Les conflits de co-existence sont plus complexes, parce qu’ils ne sont jamais terminés. Nous accompagnons une mobilisation dans le Sud, dont l’objectif est à la fois d’éviter les risques de contamination de l’eau et de la terre, et d’obtenir des retombées économiques pour la région.
Une convention-cadre a été signée en 2003 qui prévoit notamment que 3 % des bénéfices alimentent un fonds d’appui. Mais les conditions d’application de cette convention ne cessent de se dégrader. Il faut régulièrement retourner aux négociations pour mettre en place des mécanismes de contrôle. Les entreprises sont prisonnières de leur logique de profit et ne voient pas qu’il serait plus profitable de pacifier la situation au lieu d’alimenter les tensions.

L’Etat et la législation jouent-ils leur rôle dans la régulation des activités minières ?

Marco Zeisser : Les entreprises bénéficient de la connivence de l’Etat et de l’administration de manière de plus en plus flagrante. Il existe un cadre juridique pour la protection de l’environnement. Mais le gouvernement démantèle l’appareil de contrôle. L’application des lois et le fonctionnement des organismes est entravée. Par exemple, pour les études d’impact, qui peuvent être des documents de 7 à 8000 pages, l’administration ne dispose plus que d’un délai de 45 jours maximum pour les examiner et rendre ses conclusions, après c’est la règle du silence administratif qui s’applique. Autant dire, que la loi organise les conditions d’un consentement tacite.
Il existe un organisme de contrôle environnemental, l’OEFA. Mais les entreprises sont parvenues à le saborder en obtenant de ne pas avoir à payer leur contribution financière.
En 2011, nous avons obtenu l’adoption d’une loi rendant la consultation des populations locales obligatoire (en accord avec la convention 169 de l’OIT sur les respects des droits populations indigènes). Il lui a fallu trois ans pour se mettre en place. Elle n’inclut pas le détail de la mise en pratique des projets miniers. Ce qui a vidé la loi de son sens.

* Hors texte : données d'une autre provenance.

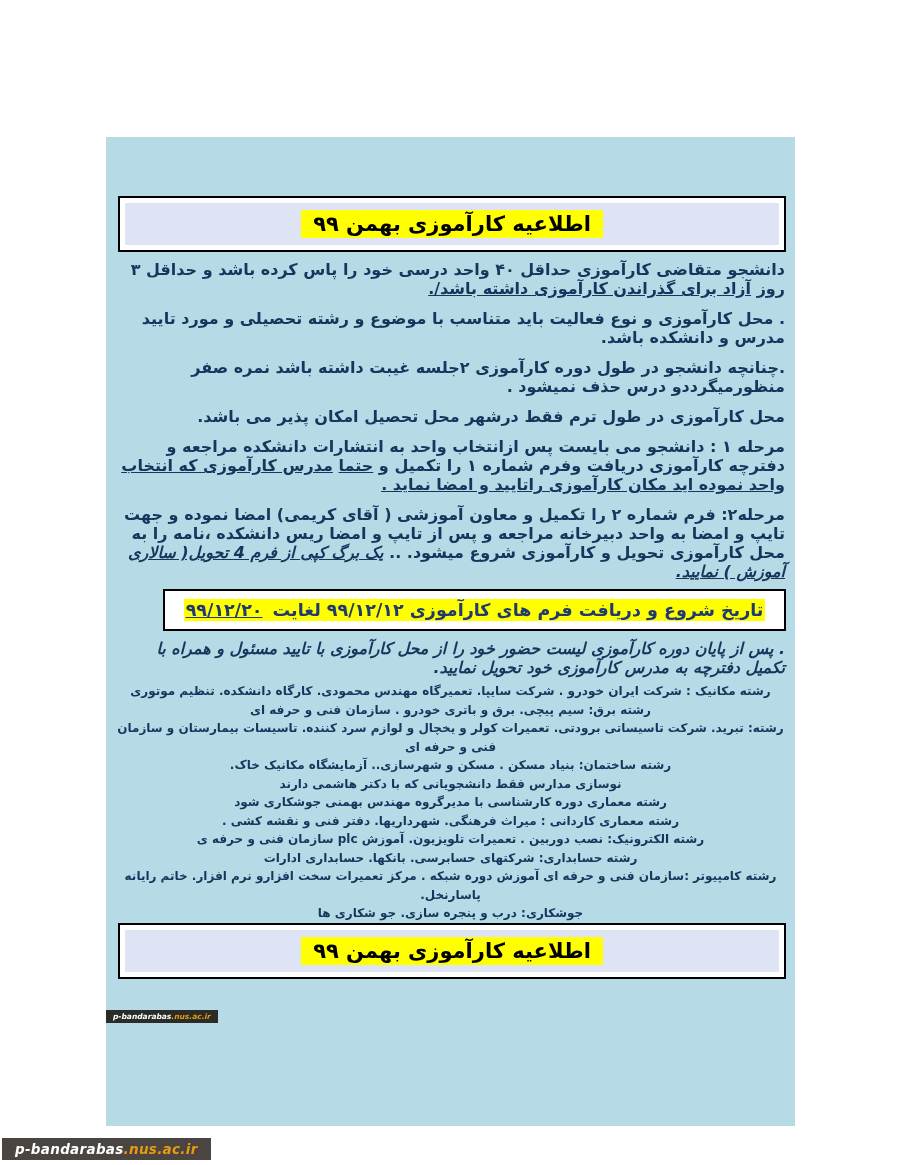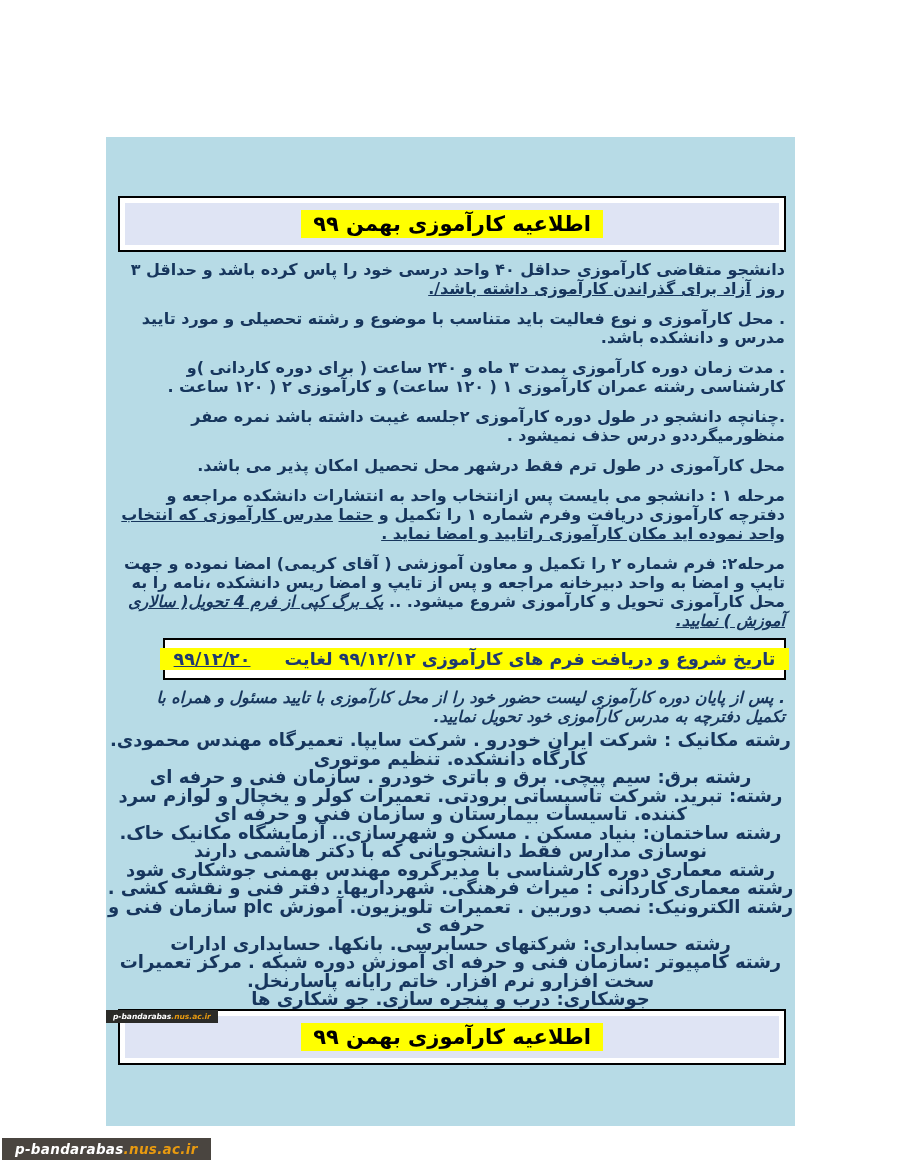--- a/index.html
+++ b/index.html
@@ -69,7 +69,6 @@
     <div class="body-text" id="paragraphs">
         <div class="para"><span>دانشجو متقاضی کارآموزی  حداقل ۴۰ واحد درسی خود را پاس کرده باشد  و حداقل ۳ روز </span><span class="u">آزاد برای گذراندن کارآموزی داشته باشد/.</span></div>
         <div class="para"><span>. محل کارآموزی و نوع فعالیت باید متناسب با موضوع و رشته تحصیلی  و مورد تایید مدرس و دانشکده باشد.</span></div>
-        <div class="para"><span>. مدت زمان  دوره کارآموزی  بمدت ۳ ماه و ۲۴۰ ساعت ( برای دوره کاردانی )و کارشناسی رشته عمران کارآموزی ۱ ( ۱۲۰ ساعت) و کارآموزی ۲ ( ۱۲۰ ساعت .</span></div>
         <div class="para"><span>.چنانچه دانشجو در طول دوره کارآموزی ۲جلسه غیبت داشته باشد نمره صفر منظورمیگرددو درس حذف نمیشود .</span></div>
         <div class="para"><span>محل کارآموزی در طول ترم فقط درشهر محل تحصیل امکان پذیر می باشد.</span></div>
         <div class="para"><span>مرحله ۱ : دانشجو می بایست پس ازانتخاب واحد به انتشارات دانشکده مراجعه و دفترچه کارآموزی دریافت وفرم شماره ۱ را تکمیل و </span><span class="u">حتما</span><span> </span><span class="u">مدرس کارآموزی که انتخاب واحد  نموده اید مکان کارآموزی راتایید و  امضا نماید .</span></div>

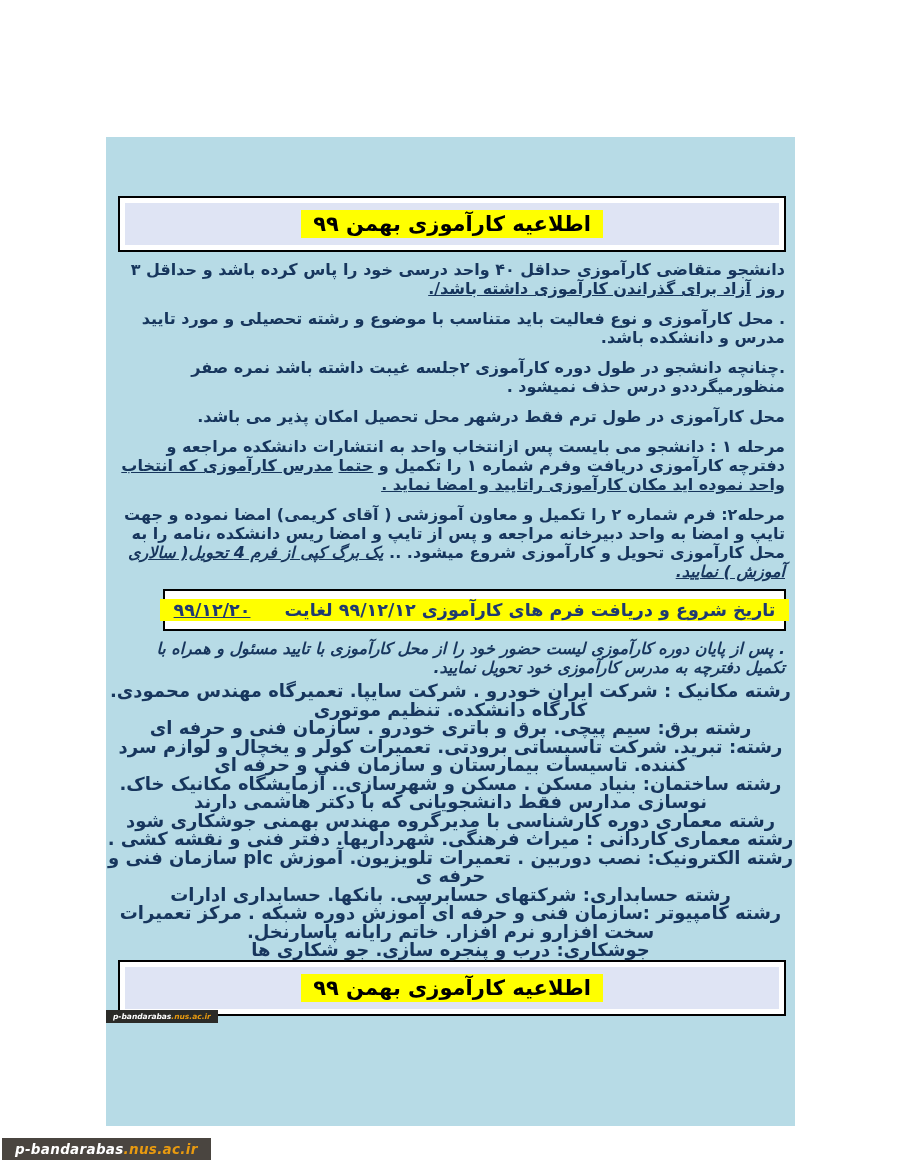--- a/index.html
+++ b/index.html
@@ -36,7 +36,7 @@
     display:flex;align-items:center;justify-content:center;
   }
   .date-text{color:#1f3a70;font-weight:bold;font-size:17.5px;white-space:nowrap;}
-  .date-text span{background:#ffff00;padding:1px 14px;}
+  .date-text span{background:#ffff00;padding:1px 2px;}
   .post-date{margin-top:8px;font-style:italic;}
   .fields{
     margin-top:5px;color:#17365d;font-weight:bold;font-size:18px;line-height:18.5px;

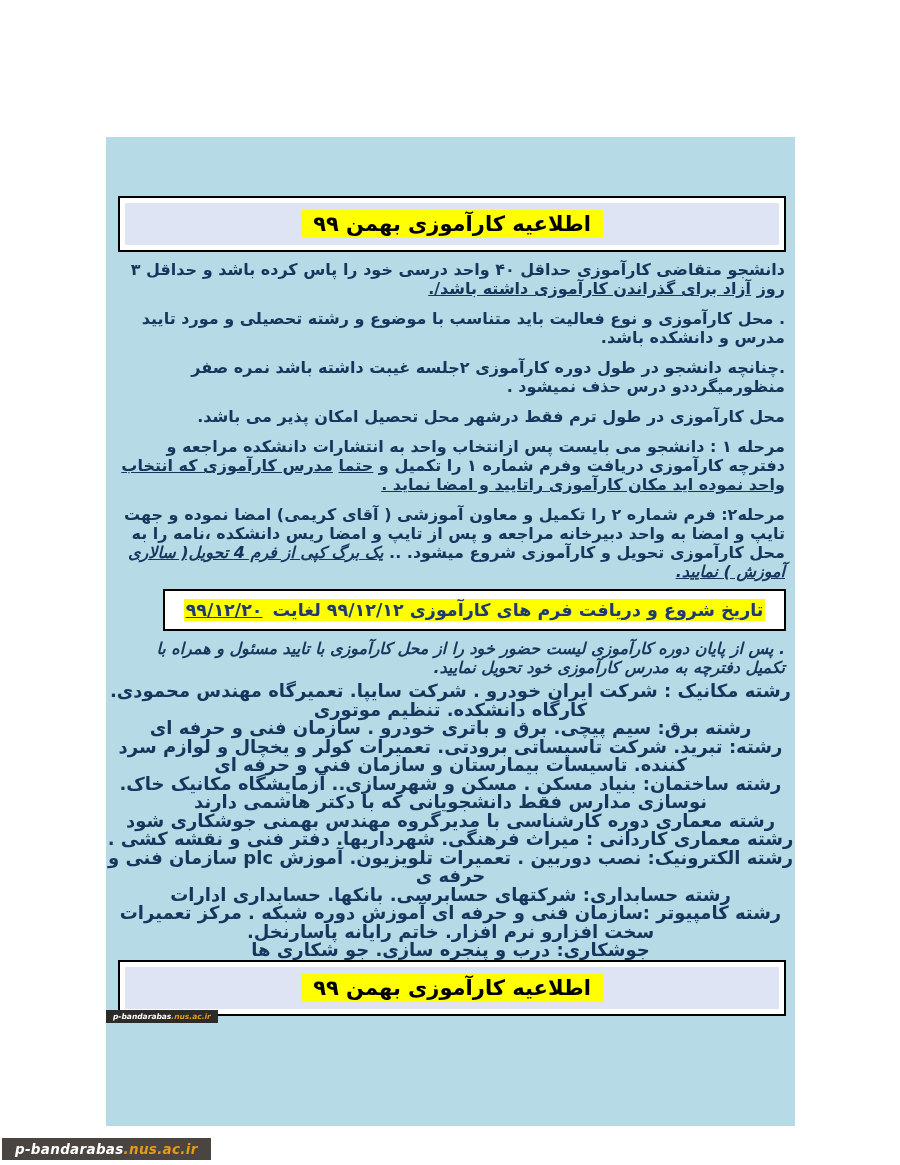--- a/index.html
+++ b/index.html
@@ -39,7 +39,7 @@
   .date-text span{background:#ffff00;padding:1px 2px;}
   .post-date{margin-top:8px;font-style:italic;}
   .fields{
-    margin-top:5px;color:#17365d;font-weight:bold;font-size:18px;line-height:18.5px;
+    margin-top:5px;color:#17365d;font-weight:bold;font-size:12px;line-height:18.5px;
     text-align:center;
   }
   .watermark-small{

Le Pérou avait accueilli en 2014, la négociation sur le climat, la COP20. Dans quelle mesure le pays est-il concerné par le changement climatique ?

Marco Zeisser : Le Pérou représente 0,4 % des émissions. Mais comme il se situe dans une zone tropicale, il est très vulnérable et l’impact sera considérable.
Le changement climatique en soit ne crée pas une rupture de système. Mais il va affecter des écosystèmes déjà fragilisés par l’exploitation minière. Pour ces régions, c’est une bombe atomique.
La zone de maïs va passer au delà de 3 500 mètres d’altitude. L’agriculture de montagne est déjà un écosystème fragile. La présence humaine assure la protection des sols, l’irrigation, l’aménagement du territoire. Mais les paysans appauvris ont de moins en moins intérêt à rester. Une perturbation supplémentaire peut provoquer un effondrement de tout l’environnement, – érosion des terres, pénurie d’eau… – et de toute la société qui en dépend.
Le Pérou a aussi 3000 Km de côtes poissonneuses. On ne sait pas ce que la modification des courants marins aura comme conséquence.